Work to complete :: Only lines holding the word "absolute" should be copied from the material.

Supplied records ::
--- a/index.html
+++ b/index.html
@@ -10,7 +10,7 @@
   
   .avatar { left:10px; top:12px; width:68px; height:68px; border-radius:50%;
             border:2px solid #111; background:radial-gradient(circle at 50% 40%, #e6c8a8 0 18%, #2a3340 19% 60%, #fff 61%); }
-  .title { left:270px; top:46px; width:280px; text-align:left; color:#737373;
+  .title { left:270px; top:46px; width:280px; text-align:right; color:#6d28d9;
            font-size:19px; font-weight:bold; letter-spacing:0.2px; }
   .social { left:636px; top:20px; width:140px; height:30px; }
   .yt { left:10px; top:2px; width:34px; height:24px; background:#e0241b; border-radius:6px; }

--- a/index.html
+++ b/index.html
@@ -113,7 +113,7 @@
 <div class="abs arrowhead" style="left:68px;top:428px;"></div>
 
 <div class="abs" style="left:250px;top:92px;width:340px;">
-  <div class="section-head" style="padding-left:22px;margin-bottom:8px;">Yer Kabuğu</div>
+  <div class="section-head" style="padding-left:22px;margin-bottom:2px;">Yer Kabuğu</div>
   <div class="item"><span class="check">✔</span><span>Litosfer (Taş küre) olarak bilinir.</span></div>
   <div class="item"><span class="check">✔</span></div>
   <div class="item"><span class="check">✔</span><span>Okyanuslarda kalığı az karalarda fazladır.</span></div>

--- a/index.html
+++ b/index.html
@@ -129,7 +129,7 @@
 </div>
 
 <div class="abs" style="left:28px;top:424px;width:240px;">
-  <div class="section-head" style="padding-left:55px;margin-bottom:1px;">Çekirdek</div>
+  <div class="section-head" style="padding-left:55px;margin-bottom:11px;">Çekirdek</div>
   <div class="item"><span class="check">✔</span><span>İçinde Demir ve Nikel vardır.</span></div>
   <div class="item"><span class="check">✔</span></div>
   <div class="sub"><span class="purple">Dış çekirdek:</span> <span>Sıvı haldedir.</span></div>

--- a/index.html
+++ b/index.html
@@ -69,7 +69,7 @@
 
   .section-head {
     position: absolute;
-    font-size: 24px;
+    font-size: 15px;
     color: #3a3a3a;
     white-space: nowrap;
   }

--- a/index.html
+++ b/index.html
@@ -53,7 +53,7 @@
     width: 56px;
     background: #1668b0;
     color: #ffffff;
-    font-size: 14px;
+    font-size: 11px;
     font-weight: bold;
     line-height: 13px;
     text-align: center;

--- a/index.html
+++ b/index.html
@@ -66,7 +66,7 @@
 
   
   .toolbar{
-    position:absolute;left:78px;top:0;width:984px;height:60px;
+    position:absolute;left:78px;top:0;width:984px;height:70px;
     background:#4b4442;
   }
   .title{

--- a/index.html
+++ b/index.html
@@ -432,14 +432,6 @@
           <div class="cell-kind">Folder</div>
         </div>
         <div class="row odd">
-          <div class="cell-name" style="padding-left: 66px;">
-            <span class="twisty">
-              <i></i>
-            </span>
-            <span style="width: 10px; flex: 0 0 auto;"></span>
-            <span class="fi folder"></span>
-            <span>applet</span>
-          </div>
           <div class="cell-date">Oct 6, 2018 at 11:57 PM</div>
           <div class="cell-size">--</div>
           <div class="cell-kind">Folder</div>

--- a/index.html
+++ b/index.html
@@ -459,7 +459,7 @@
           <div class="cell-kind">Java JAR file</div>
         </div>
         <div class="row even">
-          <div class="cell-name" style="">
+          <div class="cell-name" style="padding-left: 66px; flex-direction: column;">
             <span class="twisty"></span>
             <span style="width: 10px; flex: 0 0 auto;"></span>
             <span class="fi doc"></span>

Exercise solution ::
     position: absolute;
-    position:absolute;left:78px;top:0;width:984px;height:60px;
+    position:absolute;left:78px;top:0;width:984px;height:70px;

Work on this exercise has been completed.